Skills for Impact - Scenario Planning: Context and Application

Course Description: 

Skills for Impact Program, Elective module, MPA Year 1 and Year 2 Students

Russia’s annexation of the Crimea, the global financial crisis, Brexit, the Ebola epidemic, the election of Donald Trump among others, all caught “experts” and policy makers by surprise. This points to the fact that public policy is often ill equipped to better operate in an increasingly complex environment let alone anticipate the future in times of ever growing complexity and uncertainty.

Scenario planning is one tool that allows policymakers and stakeholders alike to better anticipate and impact the future and consider the long-term implications of their policy actions. Instead of trying to predict one single policy path that appears most likely or desired, policy makers and strategists using scenario planning seek to construct multiple histories of the future to better anticipate changes in our constantly emerging and highly complex environment. Scenario planning can thus help to explore strategic reform options from the perspective of alternative futures in order to integrate potential threats and opportunities at an early stage to proactively shape the future.

The goal of this SFI module is twofold. First, to provide students with some aspects of the broader context that policymakers should situate scenario planning in. Second, to engage students in a concrete scenario building exercise in order for them to understand the process as well as the outcomes of this strategic planning technique.
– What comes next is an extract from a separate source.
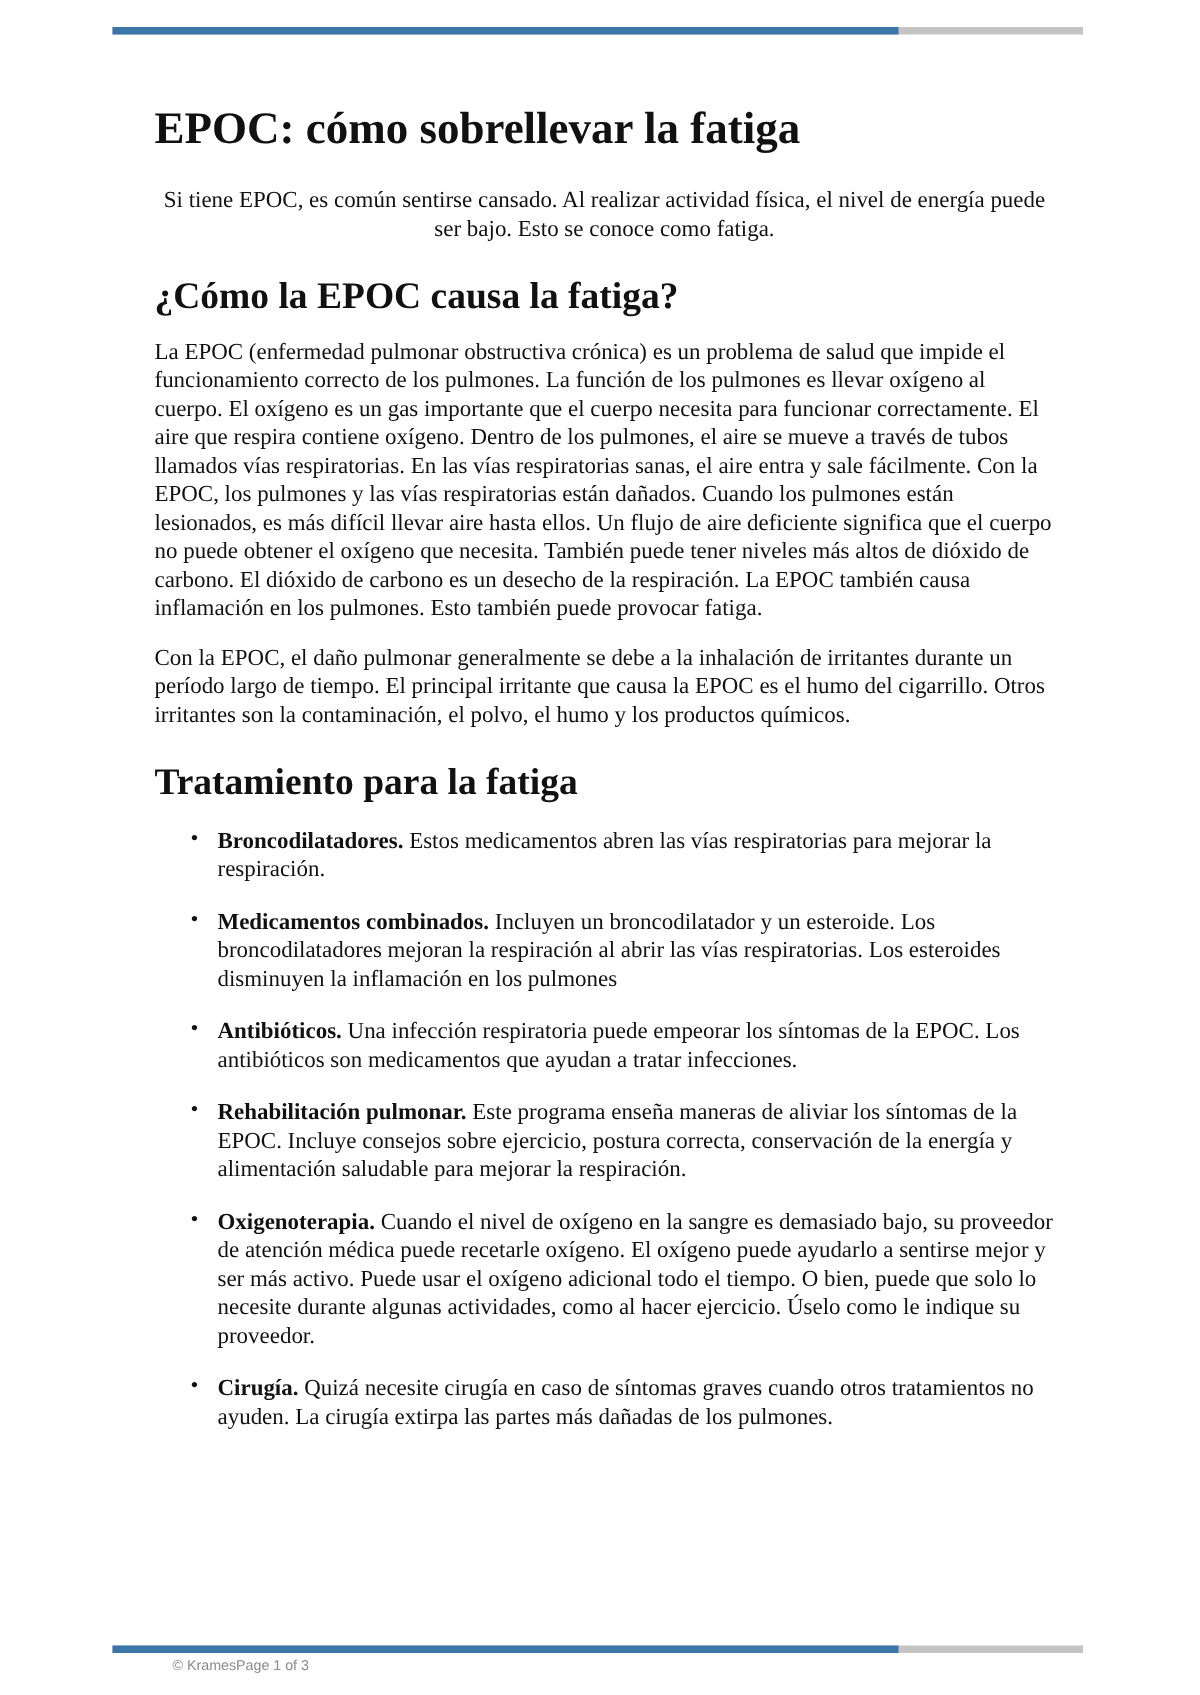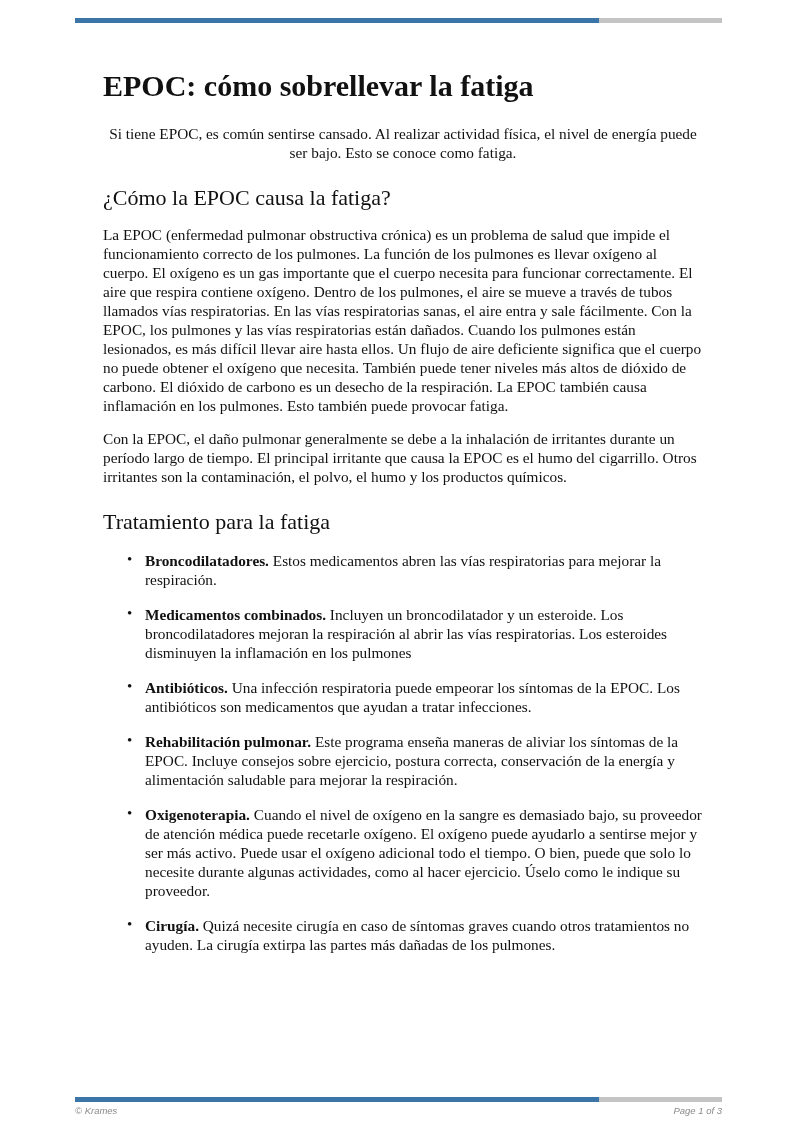"¿Cómo la EPOC causa la" h2.section-heading { font-size: 22px -> 25px; font-weight: normal -> bold }
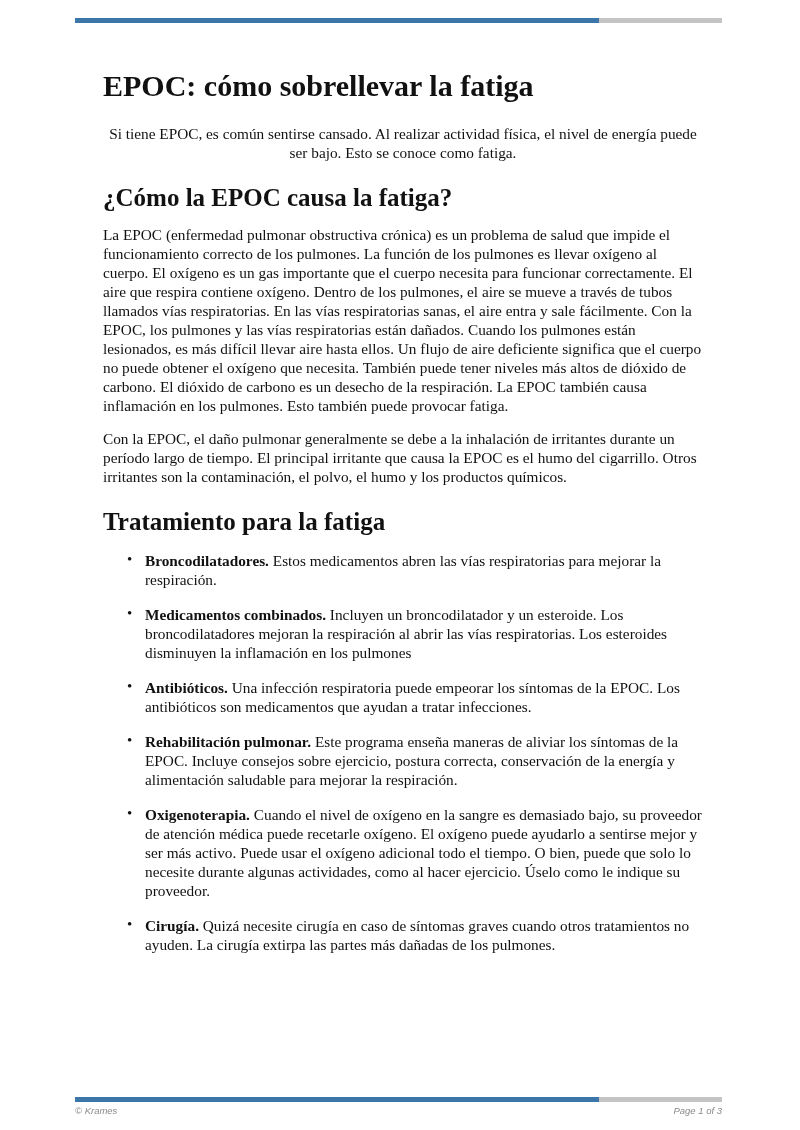"© Krames" .footer-row { font-style: italic -> none; justify-content: space-between -> none; margin-left: none -> 40px }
To provide some of the broader context within which scenario planning operates, students will first be given a brief introduction to the field of complexity theory and public policy. Scenario analysis very much embraces the notion that our social, economic and political environment is a highly complex system subject to high uncertainties, unknown exogenous shocks and endogenously emergent properties over which public policy has less control than we commonly assume. This makes any longer term policy prescriptions and predictions highly questionable. In preparing for the scenario planning exercise itself, students can thus benefit from a better understanding how the science of complexity reconstitutes public policy in theory and practice.

A second important contextual element related to scenario planning is human psychology. The section “Mind Your Mind” very briefly introduces students to several mental trappings or cognitive biases that we all often fall prey to and should be especially aware of as strategists, policymakers and scenario planners. For example, presentism, the confirmation bias, anchoring and mirror imaging all prevent us from thinking in terms of scenarios or, seen the other way around, can be at least partially overcome by applying team based scenario analysis to public policy making. We will discuss these phenomena and, time permitting, operationalize them in some team exercises.

The second goal of this SFI module is to understand how and when structured scenario exercises are useful for businesses and governments engaged in strategic planning and risk management. We will gain practical experience in how these exercises are conducted, the outcomes they produce, and how they are incorporated into corporate and official plans. Human beings are very poor at intuitively understanding risk and the future; scenario analysis is one of several techniques that can help us to perform these tasks better.

Learning Outcomes: 

By the end of this SFI module students will

  • have developed a deeper understanding of the uncertainties and complexities that public policy encounters;
  • have been exposed to some of the tools to understand approach complex problems;
  • be cognizant and understand the impact of cognitive biases such as "presentism", "confirmation bias", "anchoring", "mirror imaging" and others on decision/policy making;
  • appreciate the value of "safe" and "creative" failure;
  • recognize the rationale, purpose and value of scenario planning;
  • have become acquainted with some of the basic tools and methods of scenario planning;
  • have built a set of scenarios in a team setting and discuss the outcomes.
  • brainstorming in response to instructors’ requests in the weeks before the course;
  • full class attendance and participation;
  • quiz based on the required readings;
  • team presentations summarizing and discussing the readings;
  • team work and active participation during the scenario building exercise.